В сравнении с протоиереем Туберозовым и отцом Бенефактовым Ахилла Десницын может назваться человеком молодым, но и ему уже далеко за сорок, и по смоляным чёрным кудрям его пробежала сильная проседь. Роста Ахилла огромного, силы страшной, в манерах угловат и резок, но при всем этом весьма приятен; тип лица имеет южный и говорит, что происходит из малороссийских казаков, от коих он и в самом деле как будто унаследовал беспечность и храбрость и многие другие казачьи добродетели.
Глава 2
Жили все эти герои старомодного покроя на старгородской поповке[9], над тихою судоходною рекой Турицей. У каждого из них, как у Туберозова, так и у Захарии и даже у дьякона Ахиллы, были свои домики на самом берегу, как раз насупротив высившегося за рекой старинного пятиглавого собора с высокими куполами. Но как разнохарактерны были сами эти обыватели, так различны были и их жилища. У отца Савелия домик был очень красивый, выкрашенный светло-голубою масляною краской, с разноцветными звёздочками, квадратиками и репейками[10], прибитыми над каждым из трех его окон. Окна эти обрамливались ещё резными, ярко же раскрашенными наличниками и зелёными ставнями, которые никогда не закрывались, потому что зимой крепкий домик не боялся холода, а отец протопоп любил свет, любил звезду, заглядывавшую ночью с неба в его комнату, любил лунный луч, полосой глазета ложившийся на его разделанный под паркет пол.

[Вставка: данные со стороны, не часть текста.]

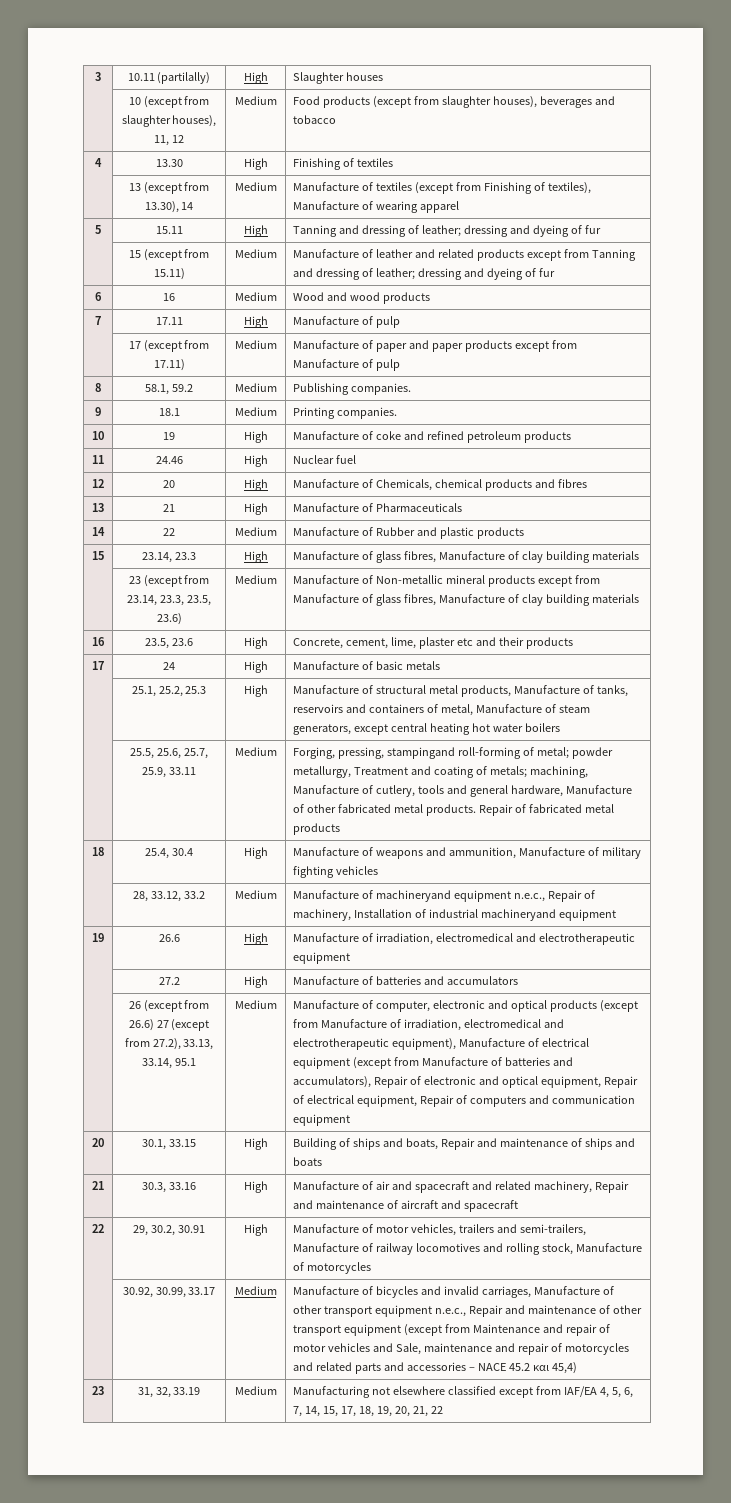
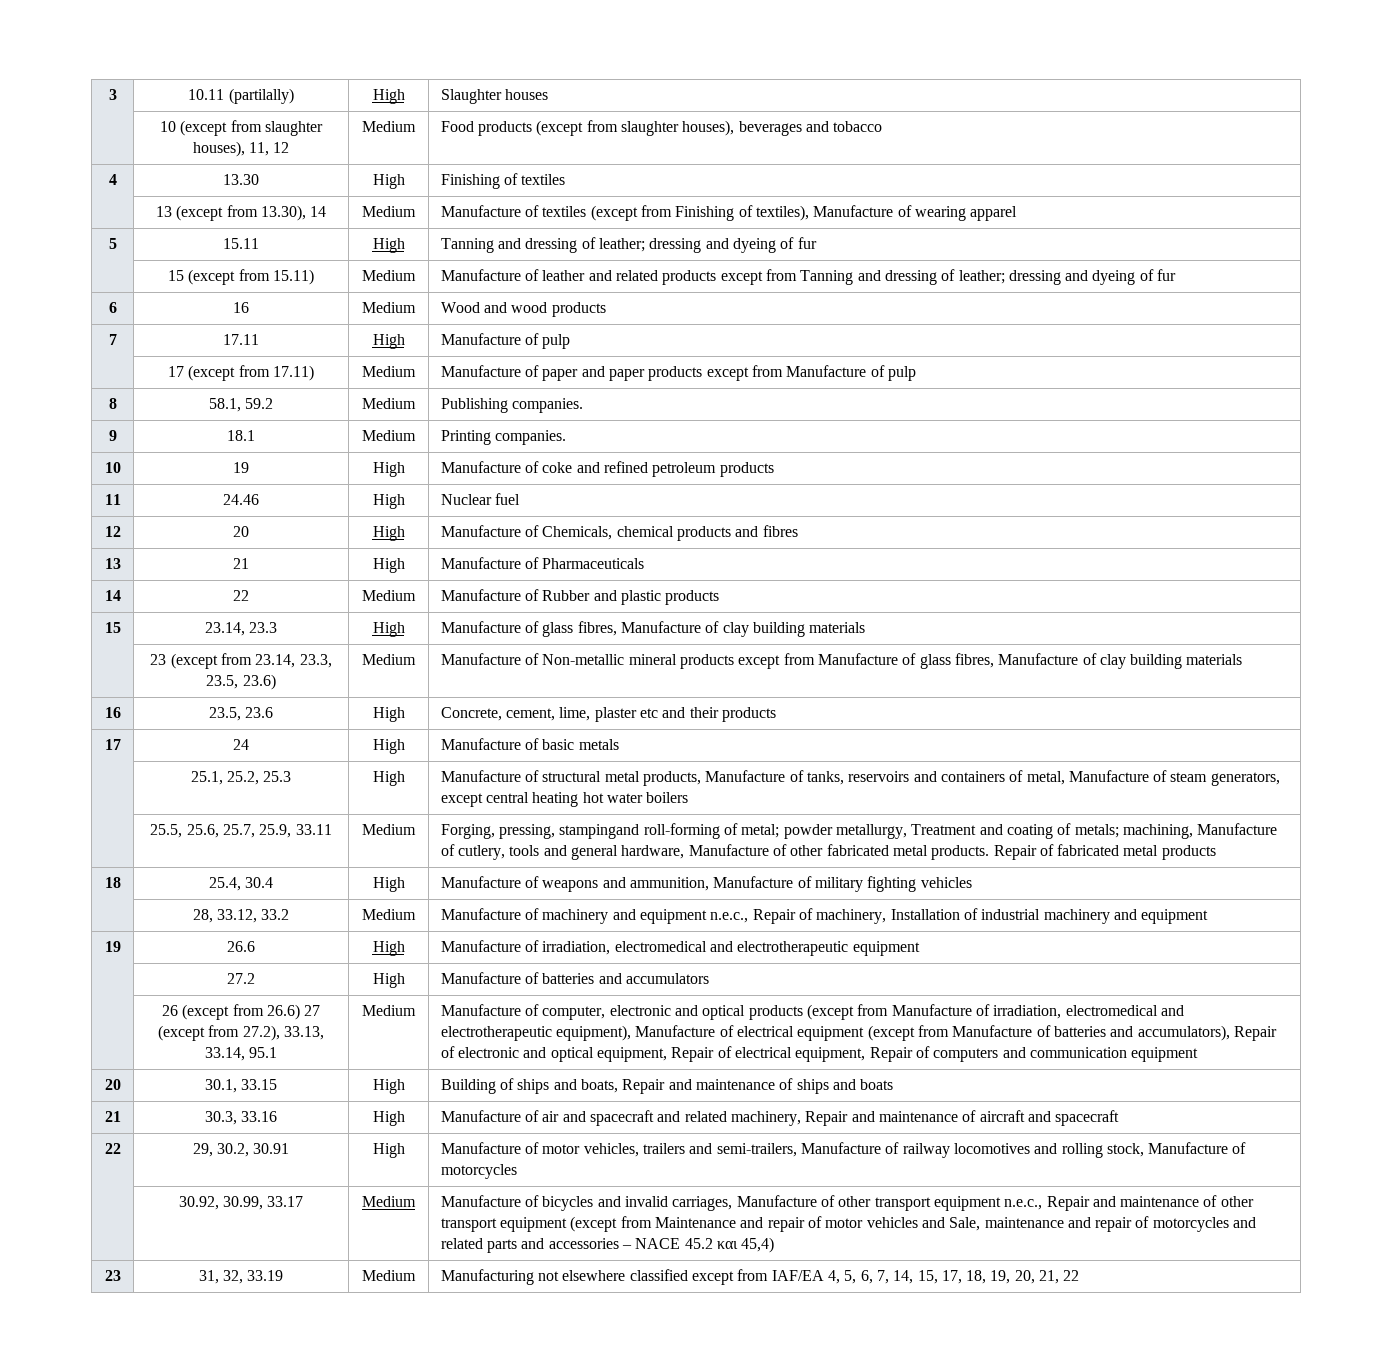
- | 28, 33.12, 33.2 | Medium | Manufacture of machineryand equipment n.e.c., Repair of machinery, Installation of industrial machineryand equipment
+ | 28, 33.12, 33.2 | Medium | Manufacture of machinery and equipment n.e.c., Repair of machinery, Installation of industrial machinery and equipment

В домике у отца протопопа всякая чистота и всякий порядок, потому что ни сорить, ни пачкать, ни нарушать порядок у него некому. Он бездетен, и это составляет одну из непреходящих скорбей его и его протопопицы.
У отца Захарии Бенефактова домик гораздо больше, чем у отца Туберозова; но в бенефактовском домике нет того щегольства и кокетства, каким блещет жилище протоиерея[11]. Пятиоконный, немного покосившийся серый дом отца Захарии похож скорее на большой птичник, и к довершению сходства его с этим заведением во все маленькие переплёты его зелёных окон постоянно толкутся различные носы и хохлики, друг друга оттирающие и друг друга преследующие. Это все потомство отца Захарии, которого бог благословил яко Иакова, а жену его умножил яко Рахиль[12]. У отца Захарии далеко не было ни зеркальной чистоты протопопского дома, ни его строгого порядка: на всем здесь лежали следы детских запачканных лапок; изо всякого угла торчала детская головёнка; и все это шевелилось детьми, все здесь и пищало и пело о детях, начиная с запечных сверчков и оканчивая матерью, убаюкивавшею своё потомство песенкой:
Дети мои, дети!
Куда мне вас дети?
Где вас положити?
Дьякон Ахилла был вдов и бездетен и не радел ни о стяжаниях, ни о домостройстве. У него на самом краю Заречья была мазаная малороссийская хата, но при этой хате не было ни служб, ни заборов, словом, ничего, кроме небольшой жердяной карды[13], в которой по колено в соломе бродили то пегий жеребец, то буланый мерин, то вороная кобылица. Убранство в доме Ахиллы тоже было чисто казацкое: в лучшей половине этого помещения, назначавшейся для самого хозяина, стоял деревянный диван с решётчатою спинкой; этот диванчик заменял Ахилле и кровать, и потому он был застлан белою казацкою кошмой[14], а в изголовье лежал чеканенный азиатский седельный орчак[15], к которому была прислонена маленькая блинообразная подушка в просаленной китайчатой наволочке. Пред этим казачьим ложем стоял белый липовый стол, а на стене висели бесструнная гитара, пеньковый укрючный аркан[16], нагайка и две вязанные пукольками уздечки. В уголку на небольшой полочке стоял крошечный образок Успения Богородицы с водружённою за ним засохшею вербочкой и маленький киевский молитвословик[17]. Более решительно ничего не было в жилище дьякона Ахиллы. Рядом же, в небольшой приспешной, жила у него отставная старая горничная помещичьего дома, Надежда Степановна, называемая Эсперансою[18].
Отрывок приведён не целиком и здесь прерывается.